Her own pilots were suffering in the same way. They were warriors of the air, and so far no aerial threat had come to attack the Second or its new possession of Collegium. The Sarnesh had yet to venture south, and who else was there?
Instead, Bergild and her people were flying endless long-range scouting missions, like this one, looking for an enemy that wasn’t there. Technically the orders were Tynan’s, but she had spotted Vrakir, the Red Watch man, about the airfields, insisting that they scout further and further, that a foe was out there, if they could only find it.
The man was going mad, by her reckoning, and, as he was in command whenever Tynan’s back was turned, that was a very bad thing indeed.
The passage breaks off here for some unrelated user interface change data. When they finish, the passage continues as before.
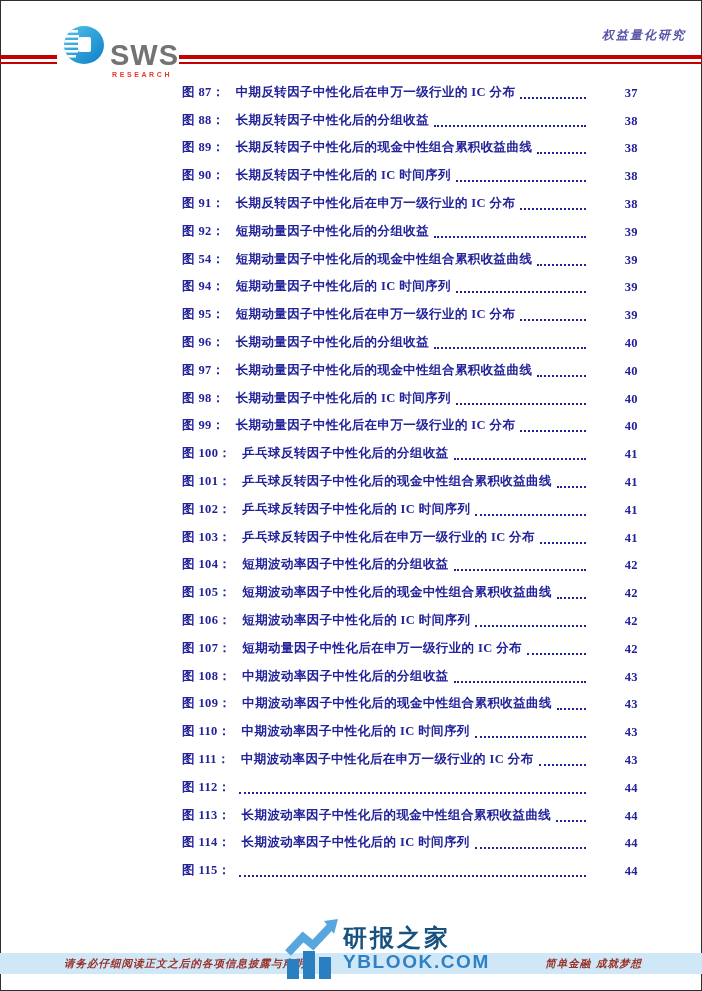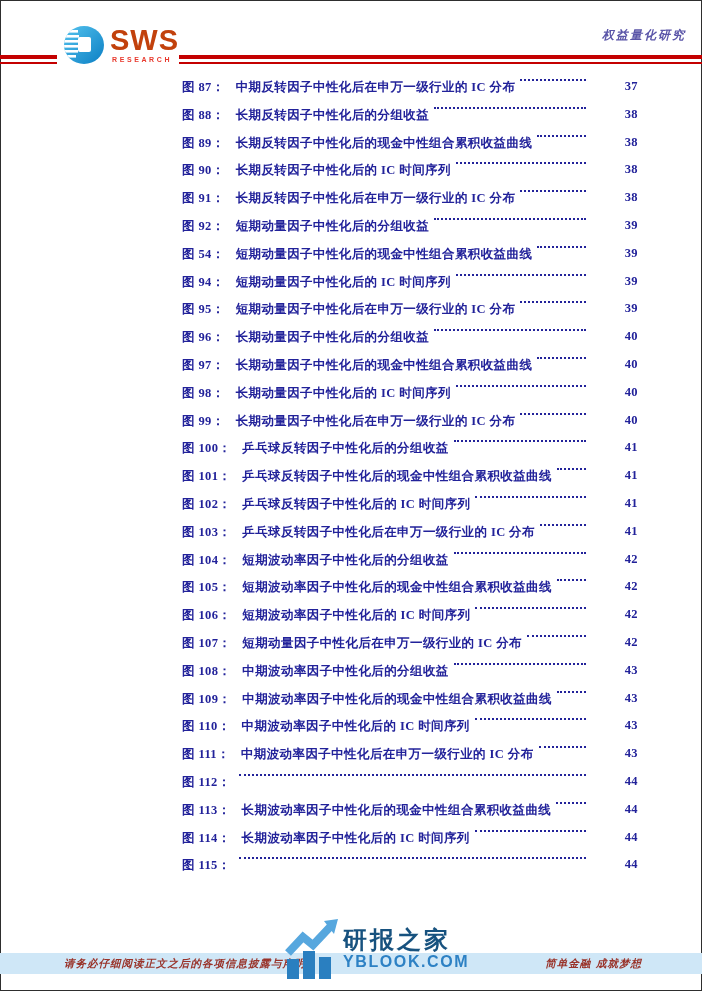--- a/index.html
+++ b/index.html
@@ -22,7 +22,7 @@
   .logo-sws {
     font-family: "Liberation Sans", sans-serif;
     font-weight: bold; font-size: 29px; line-height: 0.85;
-    color: #c2410c; letter-spacing: 1px;
+    color: #737373; letter-spacing: 1px; margin-top: 15px;
   }
   .logo-research {
     font-family: "Liberation Sans", sans-serif;

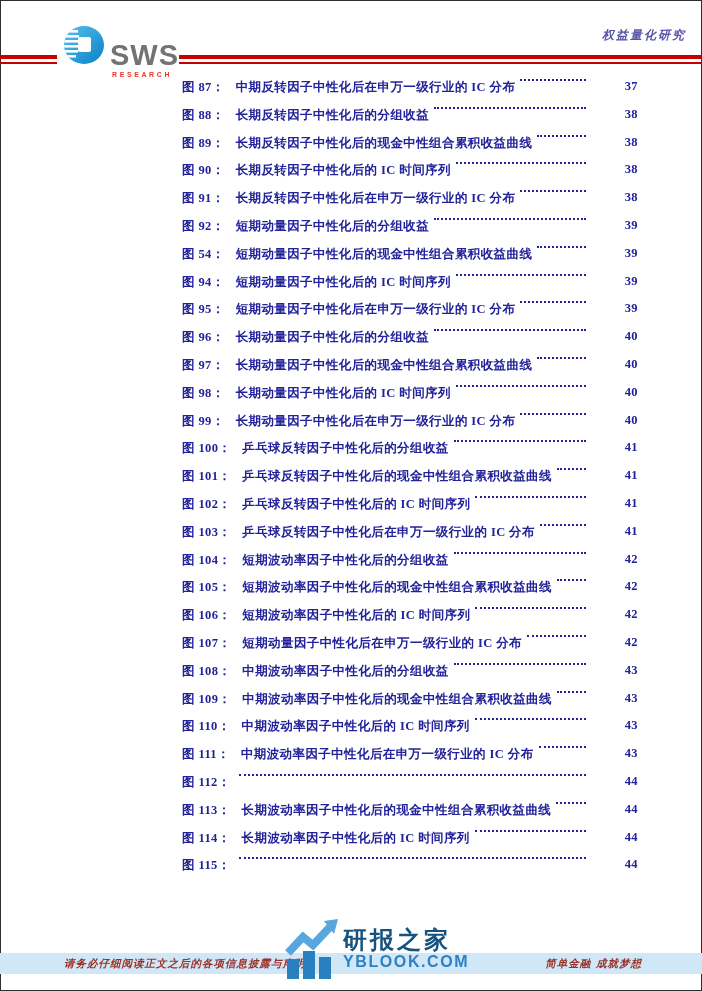--- a/index.html
+++ b/index.html
@@ -45,7 +45,7 @@
     position: absolute; left: 182px; right: 64px; top: 79px;
   }
   .toc-row {
-    display: flex; 
+    display: flex; align-items: flex-end;
     height: 27.8px; padding-bottom: 6px;
     font-family: "Liberation Serif", "DejaVu Serif", serif;
     font-weight: bold; font-size: 12.5px;

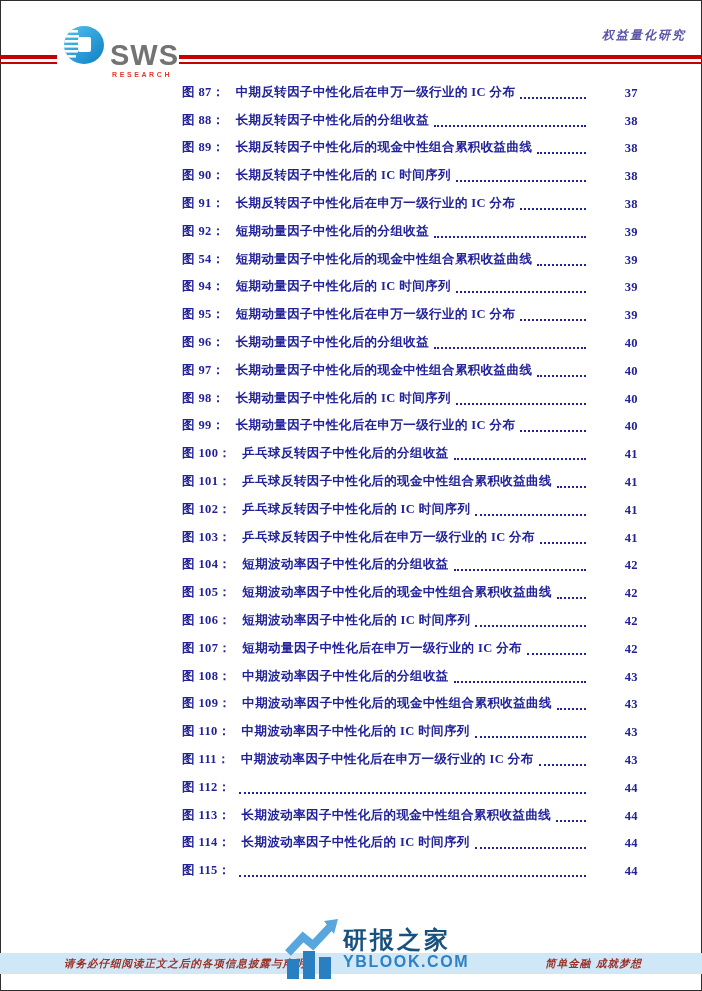--- a/index.html
+++ b/index.html
@@ -87,7 +87,7 @@
   }
   .wm-site {
     font-family: "Liberation Sans", sans-serif; font-weight: bold;
-    font-size: 16px; color: #2d81c4; letter-spacing: 1.6px;
+    font-size: 19px; color: #2d81c4; letter-spacing: 1.6px;
   }
 </style>
 </head>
Then there was Oski, the major of engineers who had formerly been the one non-Air Corps soldier she could really talk to, but he was off doing some secretive business that he was evidently very keen for her not to know about. This left her and her pilots rattling about in their Farsphex orthopters, ranging out over ludicrous spans of ground, looking for . . . anything, really. Anything at all.
If there had been more of them, then perhaps they might have formed an effective scouting force, but the Imperial manufactories were still replacing the catastrophic losses that the Collegiates had inflicted on the Air Corps. And now, of course, there were multiple fronts to supply: both the fighting down the Silk Road and the force that was blocking the Sarnesh path eastwards. The Second Army had to make do.
I remember the last war. The Empire had stretched itself too far, fought on too many fronts, then the Alliance cities had risen up . . . and then the Emperor had died. Leave it to the historians to untangle that mess, but it certainly seemed to Bergild that they were fighting at least one enemy too many, right now.
Always the same question: why did we turn on the Spiders? And Vrakir, who had borne that order, wasn’t talking about it. He was just giving erratic instructions to pilots: Search here! Search there!